The Real Red Flags When Choosing an Installer
Forget the obvious scam signals for a moment. Yes, avoid anyone who demands full payment upfront or isn't on the PM Surya Ghar Yojna empanelled vendor list. But the subtler red flags are more dangerous:
They quote a solar system size without asking for your electricity bill or sanctioned load details
They promise a specific subsidy disbursement timeline without mentioning that DISCOM approval is a prerequisite that varies in processing time
They never mention net metering eligibility as a separate step from installation
They can't explain the difference between your sanctioned load and your actual consumption
These aren't signs of fraud. They're signs of incompetence. And for your rooftop solar investment, the result is the same.
What This Means for Your Next Move
If this framing is correct, then the entire sequence most homeowners follow is backwards. They shouldn't start by comparing solar panel costs or chasing the biggest system their roof can hold. They should start by pulling out their latest electricity bill, checking their sanctioned load, and asking one question: "What solar system size will my DISCOM actually approve?"
Every decision flows from that answer. The system size. The subsidy amount. The installer selection. The realistic electricity bill reduction. Skip this step, and you're building on sand. Bihar's power demand has grown 38.6% between 2017-18 and 2022-23, and the grid infrastructure is evolving fast. Your solar investment needs to be designed for the system that exists today, not the one you imagine.

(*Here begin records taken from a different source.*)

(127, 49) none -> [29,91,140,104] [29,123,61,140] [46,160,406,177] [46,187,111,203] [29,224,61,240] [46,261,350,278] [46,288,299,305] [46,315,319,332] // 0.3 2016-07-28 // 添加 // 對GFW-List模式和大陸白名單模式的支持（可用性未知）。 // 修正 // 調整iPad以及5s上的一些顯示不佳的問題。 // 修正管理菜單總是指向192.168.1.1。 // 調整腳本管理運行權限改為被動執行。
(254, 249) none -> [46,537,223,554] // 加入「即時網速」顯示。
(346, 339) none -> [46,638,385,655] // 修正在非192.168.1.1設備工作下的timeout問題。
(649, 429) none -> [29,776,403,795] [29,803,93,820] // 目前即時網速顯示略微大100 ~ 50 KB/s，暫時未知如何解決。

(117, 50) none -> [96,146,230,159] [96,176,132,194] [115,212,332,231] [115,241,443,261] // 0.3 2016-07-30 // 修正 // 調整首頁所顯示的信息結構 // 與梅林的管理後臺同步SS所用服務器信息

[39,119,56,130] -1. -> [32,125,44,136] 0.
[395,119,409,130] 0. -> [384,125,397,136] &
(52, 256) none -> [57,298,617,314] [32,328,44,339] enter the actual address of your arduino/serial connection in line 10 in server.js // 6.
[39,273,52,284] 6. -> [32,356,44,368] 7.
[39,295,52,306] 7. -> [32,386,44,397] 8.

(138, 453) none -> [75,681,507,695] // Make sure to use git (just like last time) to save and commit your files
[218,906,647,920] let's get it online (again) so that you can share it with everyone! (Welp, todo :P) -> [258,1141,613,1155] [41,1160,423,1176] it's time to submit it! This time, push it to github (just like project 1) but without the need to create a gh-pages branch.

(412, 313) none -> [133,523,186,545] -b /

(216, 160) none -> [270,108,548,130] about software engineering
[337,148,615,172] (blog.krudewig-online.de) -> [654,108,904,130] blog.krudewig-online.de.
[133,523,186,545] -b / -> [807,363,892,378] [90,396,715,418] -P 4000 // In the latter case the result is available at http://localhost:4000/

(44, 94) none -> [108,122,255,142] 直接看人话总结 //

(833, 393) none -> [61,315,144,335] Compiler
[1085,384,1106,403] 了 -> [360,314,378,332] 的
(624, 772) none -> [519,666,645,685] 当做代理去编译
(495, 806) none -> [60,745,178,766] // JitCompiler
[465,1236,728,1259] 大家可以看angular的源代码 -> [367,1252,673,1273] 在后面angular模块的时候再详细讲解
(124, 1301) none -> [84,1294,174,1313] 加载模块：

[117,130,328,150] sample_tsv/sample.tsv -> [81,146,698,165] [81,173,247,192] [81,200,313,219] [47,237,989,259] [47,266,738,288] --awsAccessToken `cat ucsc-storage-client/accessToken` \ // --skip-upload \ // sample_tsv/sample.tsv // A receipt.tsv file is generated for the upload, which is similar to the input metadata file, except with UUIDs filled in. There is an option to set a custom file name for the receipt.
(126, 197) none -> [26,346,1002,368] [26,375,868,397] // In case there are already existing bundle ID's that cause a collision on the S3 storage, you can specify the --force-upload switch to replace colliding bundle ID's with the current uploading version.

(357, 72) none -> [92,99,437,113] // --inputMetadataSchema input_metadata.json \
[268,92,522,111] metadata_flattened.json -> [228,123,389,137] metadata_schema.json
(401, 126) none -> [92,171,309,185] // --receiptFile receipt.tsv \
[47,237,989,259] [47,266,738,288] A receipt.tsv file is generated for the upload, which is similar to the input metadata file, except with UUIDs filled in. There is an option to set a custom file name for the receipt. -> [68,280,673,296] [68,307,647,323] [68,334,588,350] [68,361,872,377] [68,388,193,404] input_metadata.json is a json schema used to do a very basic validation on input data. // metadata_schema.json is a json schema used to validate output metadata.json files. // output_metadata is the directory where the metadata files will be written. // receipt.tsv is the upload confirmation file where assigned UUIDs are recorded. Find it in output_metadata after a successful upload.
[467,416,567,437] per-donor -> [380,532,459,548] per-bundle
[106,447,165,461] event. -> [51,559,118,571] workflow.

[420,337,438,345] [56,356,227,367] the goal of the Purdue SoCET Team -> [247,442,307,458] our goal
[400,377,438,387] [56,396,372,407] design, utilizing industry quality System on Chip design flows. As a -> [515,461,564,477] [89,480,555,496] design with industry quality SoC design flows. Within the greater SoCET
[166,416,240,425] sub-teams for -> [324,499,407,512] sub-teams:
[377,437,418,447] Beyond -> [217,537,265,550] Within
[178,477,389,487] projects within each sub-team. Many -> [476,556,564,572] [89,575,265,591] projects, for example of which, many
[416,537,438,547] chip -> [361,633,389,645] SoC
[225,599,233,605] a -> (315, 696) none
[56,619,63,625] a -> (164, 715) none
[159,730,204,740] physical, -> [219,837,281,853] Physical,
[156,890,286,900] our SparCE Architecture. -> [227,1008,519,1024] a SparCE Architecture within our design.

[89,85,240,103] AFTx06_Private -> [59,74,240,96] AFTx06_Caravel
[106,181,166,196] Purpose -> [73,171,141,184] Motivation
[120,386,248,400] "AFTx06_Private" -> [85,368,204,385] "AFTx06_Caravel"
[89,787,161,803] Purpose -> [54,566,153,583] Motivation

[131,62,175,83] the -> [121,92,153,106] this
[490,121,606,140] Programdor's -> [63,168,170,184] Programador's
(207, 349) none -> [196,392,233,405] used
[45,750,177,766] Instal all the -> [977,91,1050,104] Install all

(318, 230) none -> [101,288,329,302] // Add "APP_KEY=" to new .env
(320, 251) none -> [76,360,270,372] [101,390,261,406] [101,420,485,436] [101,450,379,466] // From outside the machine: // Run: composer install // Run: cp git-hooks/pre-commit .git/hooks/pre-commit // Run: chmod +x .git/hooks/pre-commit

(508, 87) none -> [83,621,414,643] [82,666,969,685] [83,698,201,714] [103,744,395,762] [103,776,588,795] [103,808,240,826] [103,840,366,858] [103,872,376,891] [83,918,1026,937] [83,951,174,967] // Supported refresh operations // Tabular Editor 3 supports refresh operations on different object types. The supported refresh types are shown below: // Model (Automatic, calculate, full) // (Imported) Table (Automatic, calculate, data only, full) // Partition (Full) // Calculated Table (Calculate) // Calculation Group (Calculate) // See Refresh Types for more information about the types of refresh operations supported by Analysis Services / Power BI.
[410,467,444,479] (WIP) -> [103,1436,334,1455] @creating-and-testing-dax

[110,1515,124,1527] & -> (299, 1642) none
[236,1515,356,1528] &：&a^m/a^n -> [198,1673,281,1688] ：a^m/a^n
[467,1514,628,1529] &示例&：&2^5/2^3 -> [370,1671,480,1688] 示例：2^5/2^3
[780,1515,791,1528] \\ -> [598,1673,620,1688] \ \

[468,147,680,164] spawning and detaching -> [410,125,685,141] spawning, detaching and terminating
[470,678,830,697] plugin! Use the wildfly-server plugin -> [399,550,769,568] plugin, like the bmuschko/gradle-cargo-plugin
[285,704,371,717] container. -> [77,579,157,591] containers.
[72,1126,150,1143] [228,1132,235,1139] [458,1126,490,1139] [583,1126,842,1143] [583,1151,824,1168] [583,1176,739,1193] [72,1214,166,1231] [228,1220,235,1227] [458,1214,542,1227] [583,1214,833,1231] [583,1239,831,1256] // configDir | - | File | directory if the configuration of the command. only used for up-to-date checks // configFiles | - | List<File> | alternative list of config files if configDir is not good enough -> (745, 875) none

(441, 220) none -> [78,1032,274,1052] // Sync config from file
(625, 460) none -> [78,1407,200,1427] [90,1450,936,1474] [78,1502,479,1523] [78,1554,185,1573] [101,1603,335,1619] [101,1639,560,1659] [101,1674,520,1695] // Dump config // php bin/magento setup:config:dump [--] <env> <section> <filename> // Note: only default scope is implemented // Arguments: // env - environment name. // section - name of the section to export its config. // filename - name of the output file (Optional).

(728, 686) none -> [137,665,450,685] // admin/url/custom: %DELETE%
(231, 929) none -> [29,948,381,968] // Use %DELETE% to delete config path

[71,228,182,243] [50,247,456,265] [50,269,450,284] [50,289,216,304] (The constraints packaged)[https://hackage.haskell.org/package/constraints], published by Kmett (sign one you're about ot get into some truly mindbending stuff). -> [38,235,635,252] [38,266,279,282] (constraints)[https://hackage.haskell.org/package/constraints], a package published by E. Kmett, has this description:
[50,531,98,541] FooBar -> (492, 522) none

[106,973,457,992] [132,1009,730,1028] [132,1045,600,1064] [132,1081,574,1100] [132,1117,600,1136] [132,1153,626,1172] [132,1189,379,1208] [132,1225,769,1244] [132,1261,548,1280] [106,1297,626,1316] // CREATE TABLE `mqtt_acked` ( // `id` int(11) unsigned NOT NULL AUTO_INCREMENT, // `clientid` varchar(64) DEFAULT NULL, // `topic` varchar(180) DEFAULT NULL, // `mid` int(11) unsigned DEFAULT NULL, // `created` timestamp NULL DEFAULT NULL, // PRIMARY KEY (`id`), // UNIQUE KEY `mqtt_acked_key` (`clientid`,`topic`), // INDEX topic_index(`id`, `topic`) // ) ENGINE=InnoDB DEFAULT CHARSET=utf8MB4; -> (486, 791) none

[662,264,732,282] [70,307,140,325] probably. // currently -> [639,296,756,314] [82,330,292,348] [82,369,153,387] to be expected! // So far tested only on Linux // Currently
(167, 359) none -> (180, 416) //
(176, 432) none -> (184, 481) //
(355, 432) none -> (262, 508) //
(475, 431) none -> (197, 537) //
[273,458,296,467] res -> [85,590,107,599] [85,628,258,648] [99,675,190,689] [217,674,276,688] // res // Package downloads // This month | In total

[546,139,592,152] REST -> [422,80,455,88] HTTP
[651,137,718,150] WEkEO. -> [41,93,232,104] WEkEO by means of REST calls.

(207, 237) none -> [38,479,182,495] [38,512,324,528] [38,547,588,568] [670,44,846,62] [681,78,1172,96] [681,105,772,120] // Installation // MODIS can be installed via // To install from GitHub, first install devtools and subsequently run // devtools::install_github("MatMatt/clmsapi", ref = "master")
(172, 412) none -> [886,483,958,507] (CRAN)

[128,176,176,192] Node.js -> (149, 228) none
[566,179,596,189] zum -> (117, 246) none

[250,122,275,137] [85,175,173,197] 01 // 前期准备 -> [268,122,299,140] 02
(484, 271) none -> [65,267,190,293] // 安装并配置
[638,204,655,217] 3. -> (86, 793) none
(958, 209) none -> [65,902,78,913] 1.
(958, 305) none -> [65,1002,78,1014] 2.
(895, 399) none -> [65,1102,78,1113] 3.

A Better Way to Think About Solar Readiness
Stop thinking of solar as a purchase. Start thinking of it as an application. You're not buying panels. You're applying for permission to generate and offset electricity through your DISCOM's grid. The panels are just the hardware. The approval is the product.
This reframe changes everything. It shifts your attention from wattage and brand names to paperwork and process. It makes you ask different questions of your installer. And it protects you from the most common trap in residential solar installation: spending money on a system that was never going to get approved in the first place.
Your Sanctioned Load Is Your Starting Line
The homeowners who get solar right in Bihar aren't the ones who found the cheapest panels or the flashiest installer. They're the ones who understood that net metering eligibility comes before everything else. Check your sanctioned load. Confirm your meter type. Then talk about savings.
The electricity bill reduction will follow. But only if the foundation is right.
Frequently Asked Questions
Why is DISCOM approval required before installing solar panels in Bihar?
Without DISCOM approval for net metering, your solar system cannot feed excess power back to the grid or offset your electricity bill. The installation may physically work, but you won't receive the financial benefits that make rooftop solar worthwhile.
How do I check if my sanctioned load supports the solar system size I want?
Your sanctioned load is printed on your electricity bill. Under Bihar's net metering regulations, your rooftop PV system cannot exceed this sanctioned load, so compare the two numbers before signing any installer contract.
What documents are needed for the solar subsidy application under PM Surya Ghar Yojna?
You'll typically need your electricity bill, Aadhaar card, bank account details, and proof of property ownership. Your empanelled installer should guide you through the portal registration and DISCOM application steps specific to NBPDCL or SBPDCL.